- [Your instructions]:
Give back the whole listing exactly as written, pictures excluded.

- [Data]:
-=-=-
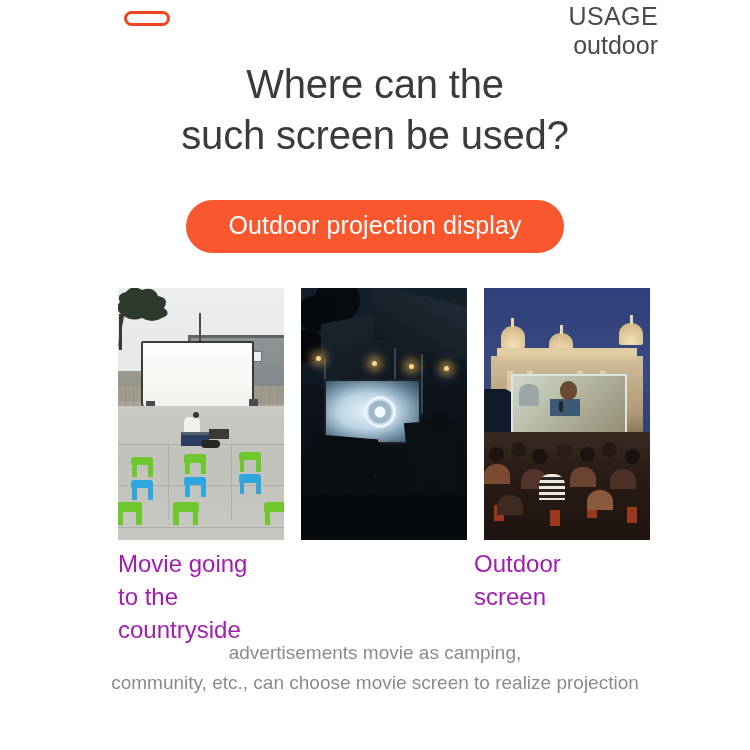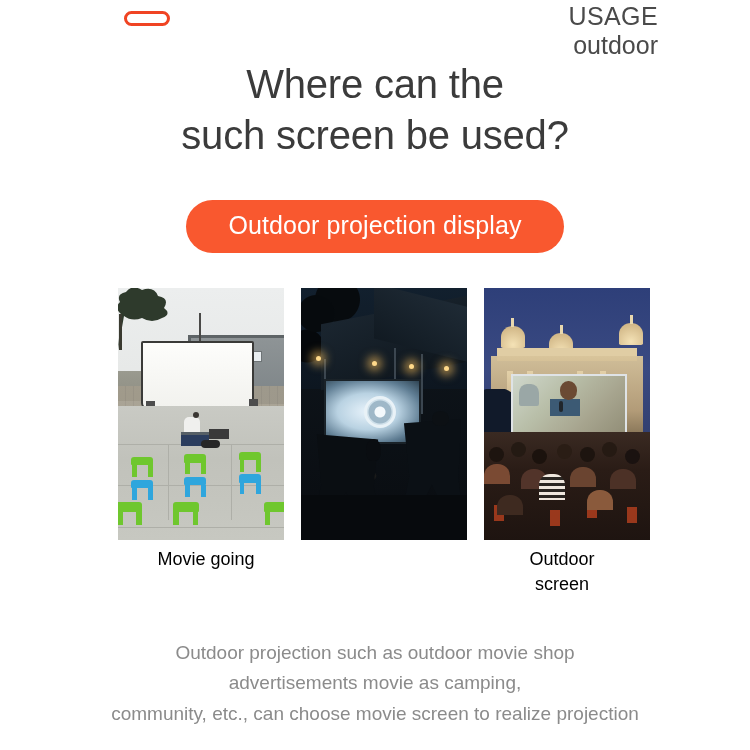"Movie going" .caption { color: #000000 -> #a21caf; font-size: 18px -> 24px; text-align: center -> left }
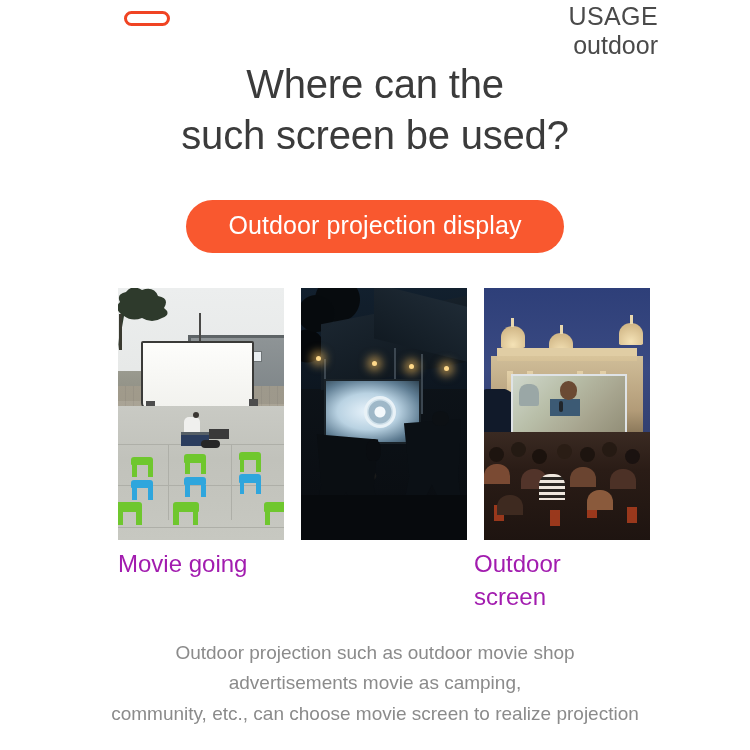"to the countryside" span { html: none -> <span>to the countryside</span> }
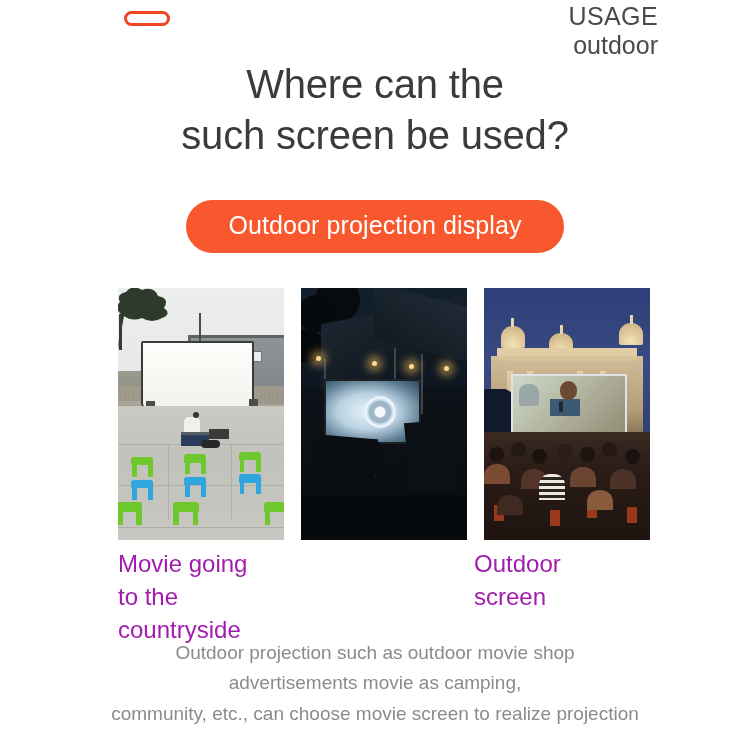"Outdoor projection such as outdoor" span { html: <span>Outdoor projection such as outdoor movie shop</span> -> none }
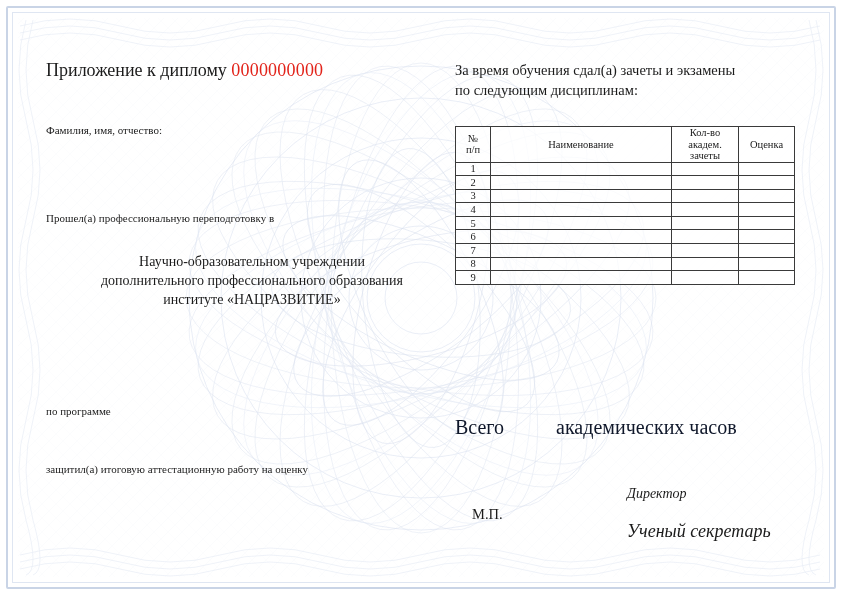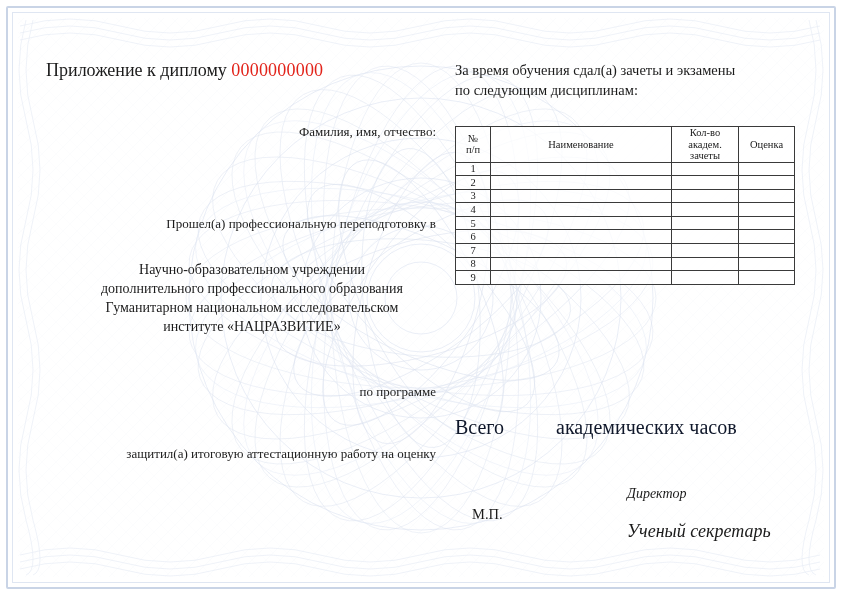"Фамилия, имя, отчество:" .label { font-size: 13px -> 11px; text-align: right -> none }
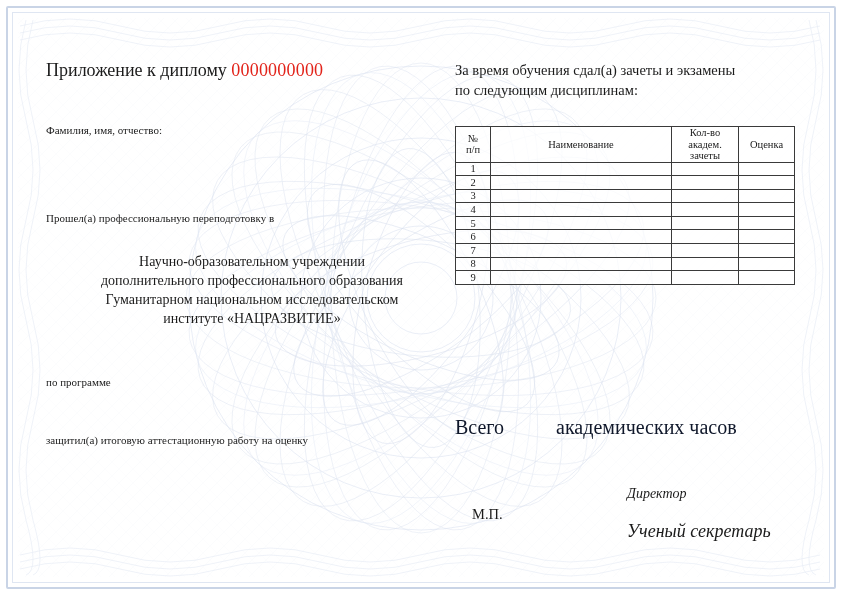"Гуманитарном национальном" div { html: <div>Гуманитарном национальном исследовательском</div> -> none }
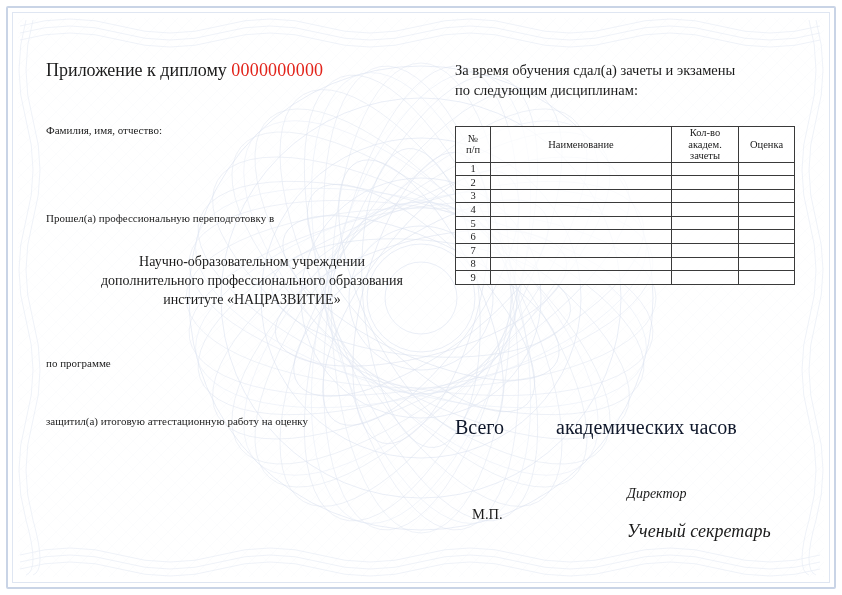"по программе" .program-label { margin-top: 48px -> 96px }
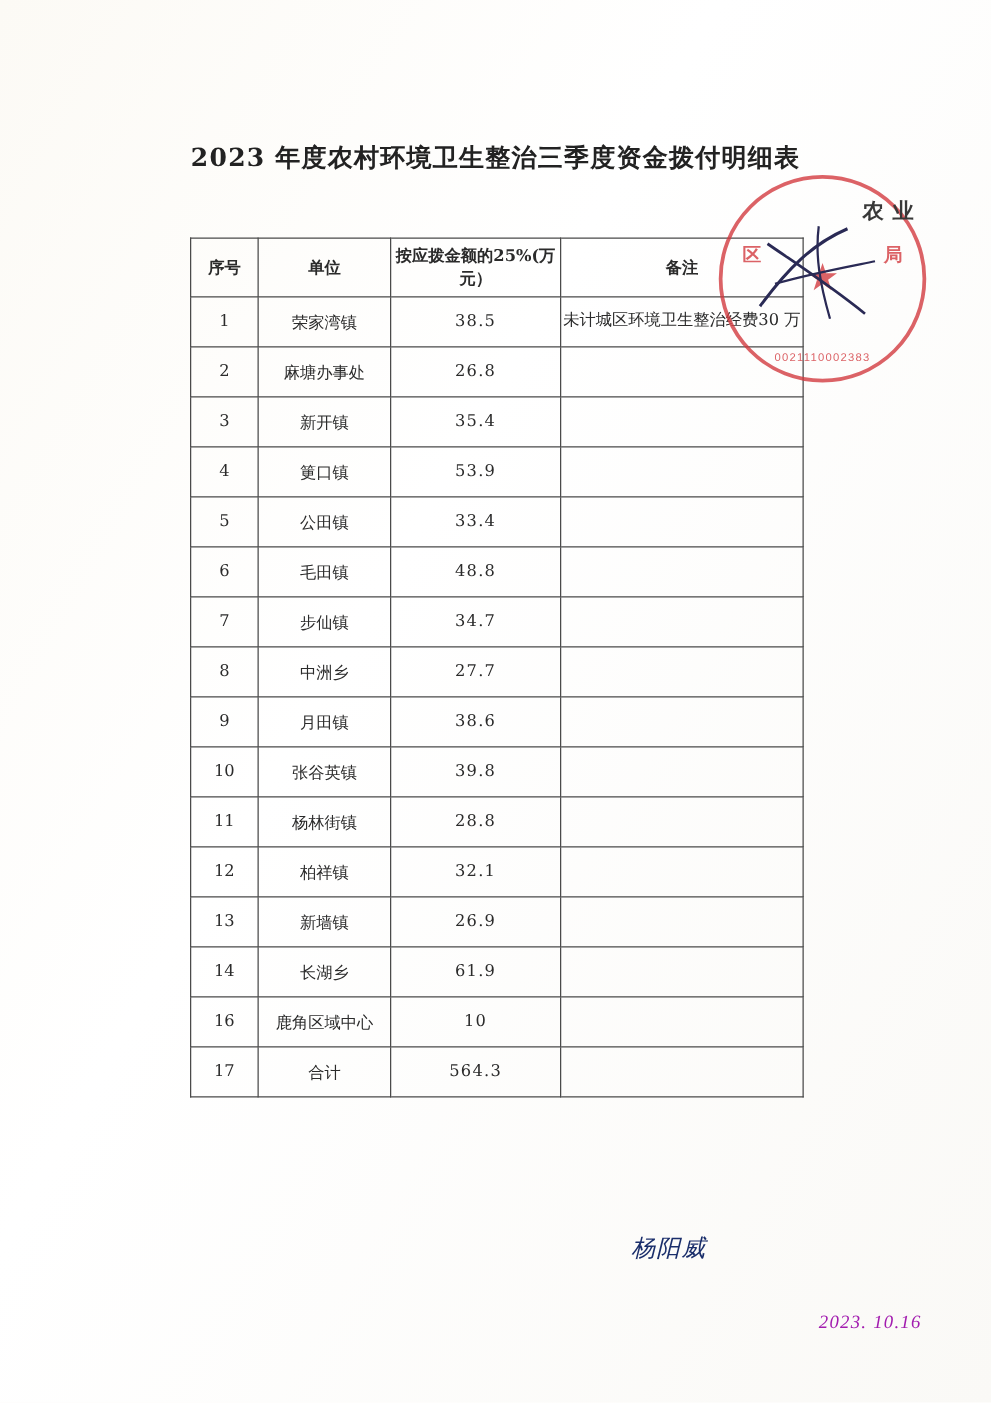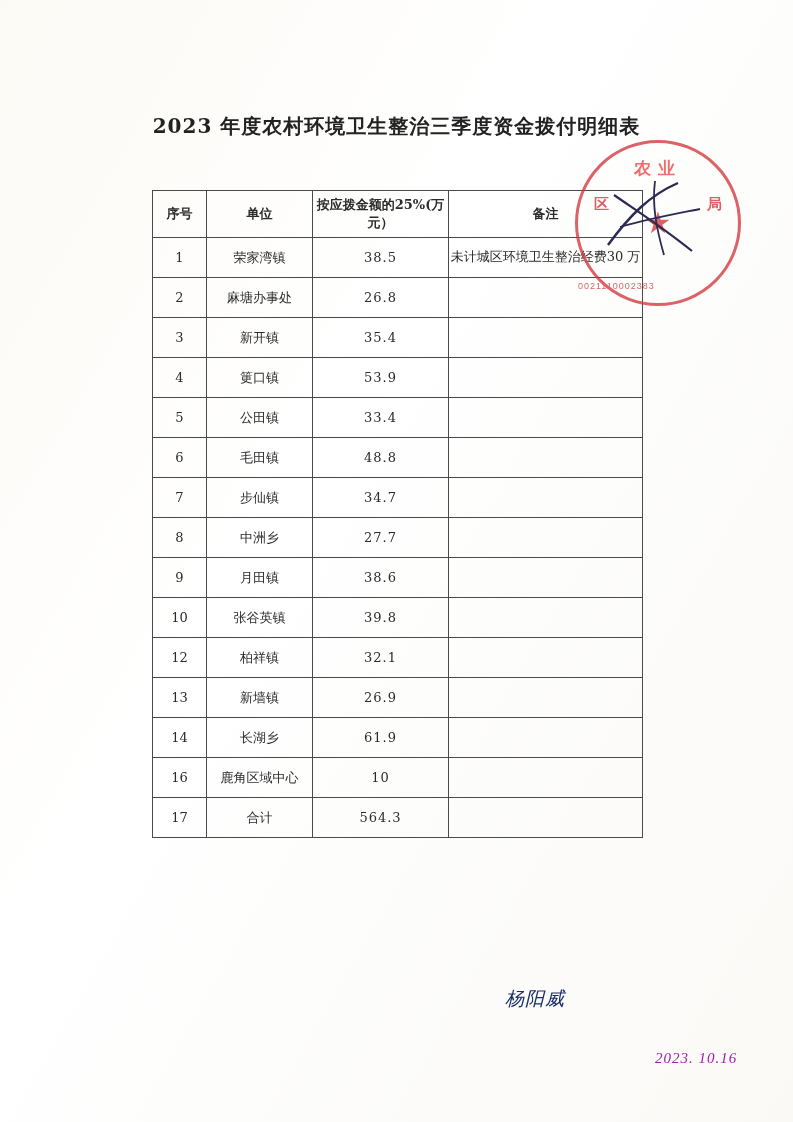"农业" .seal .seal-top-text { color: #ef4444 -> #000000; text-align: center -> right }
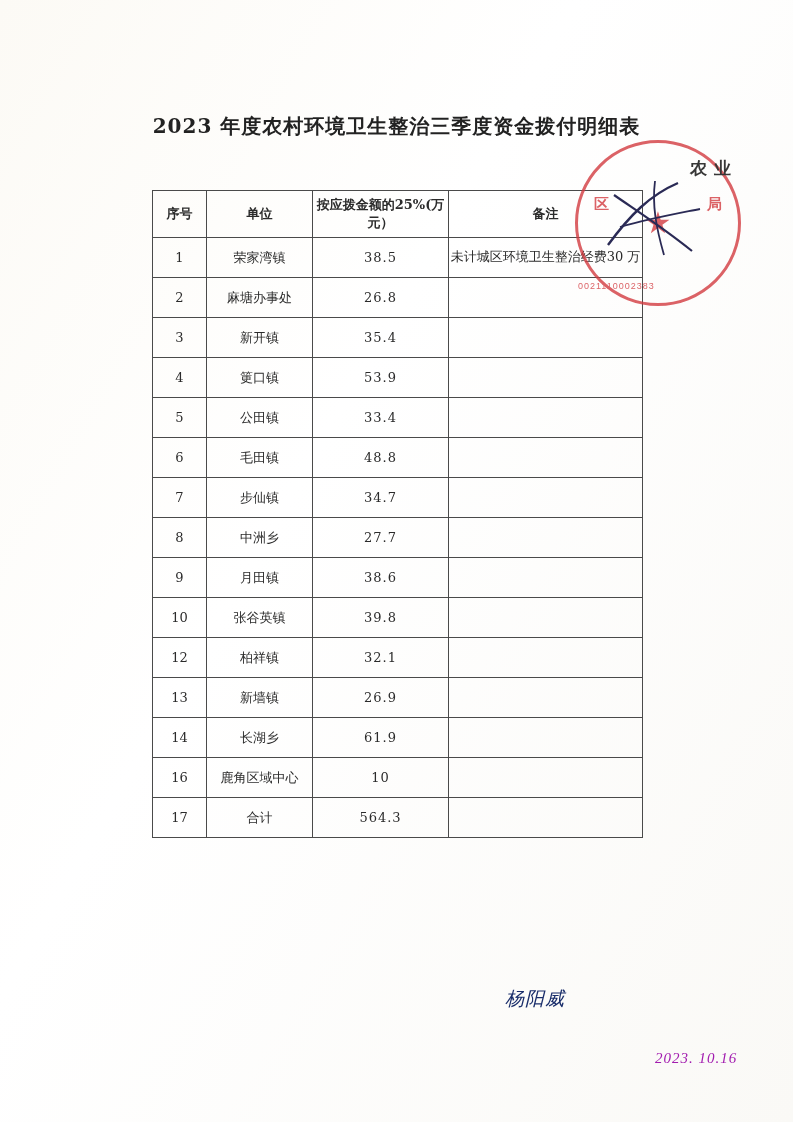"0021110002383" .seal .seal-bottom-text { text-align: left -> center }
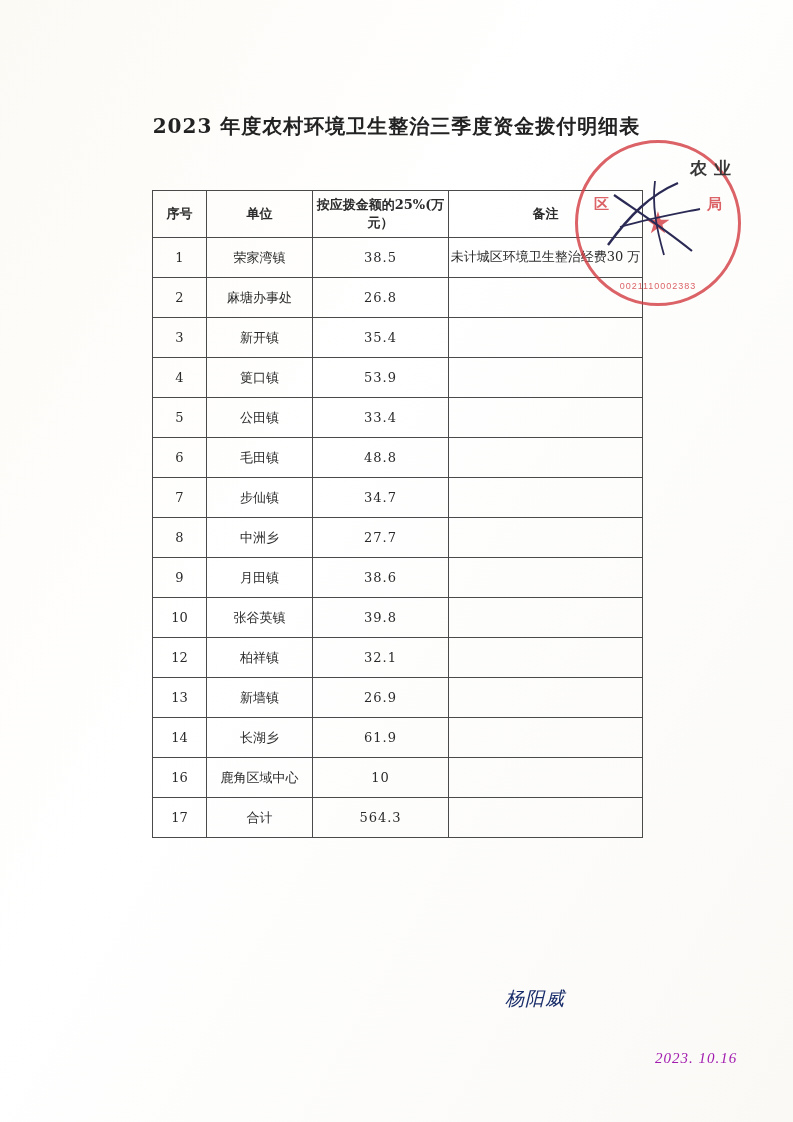"11" tr { html: none -> <tr> <td>11</td> <td>杨林街镇</td> <td>28.8</td> <td></td> </tr> }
-=-=-
- [Exercise output]:
"Movie going" .caption { color: #000000 -> #a21caf; font-size: 18px -> 24px; text-align: center -> left }
"to the countryside" span { html: none -> <span>to the countryside</span> }
"Outdoor projection such as outdoor" span { html: <span>Outdoor projection such as outdoor movie shop</span> -> none }
"Фамилия, имя, отчество:" .label { font-size: 13px -> 11px; text-align: right -> none }
"Гуманитарном национальном" div { html: <div>Гуманитарном национальном исследовательском</div> -> none }
"по программе" .program-label { margin-top: 48px -> 96px }
"农业" .seal .seal-top-text { color: #ef4444 -> #000000; text-align: center -> right }
"0021110002383" .seal .seal-bottom-text { text-align: left -> center }
"11" tr { html: none -> <tr> <td>11</td> <td>杨林街镇</td> <td>28.8</td> <td></td> </tr> }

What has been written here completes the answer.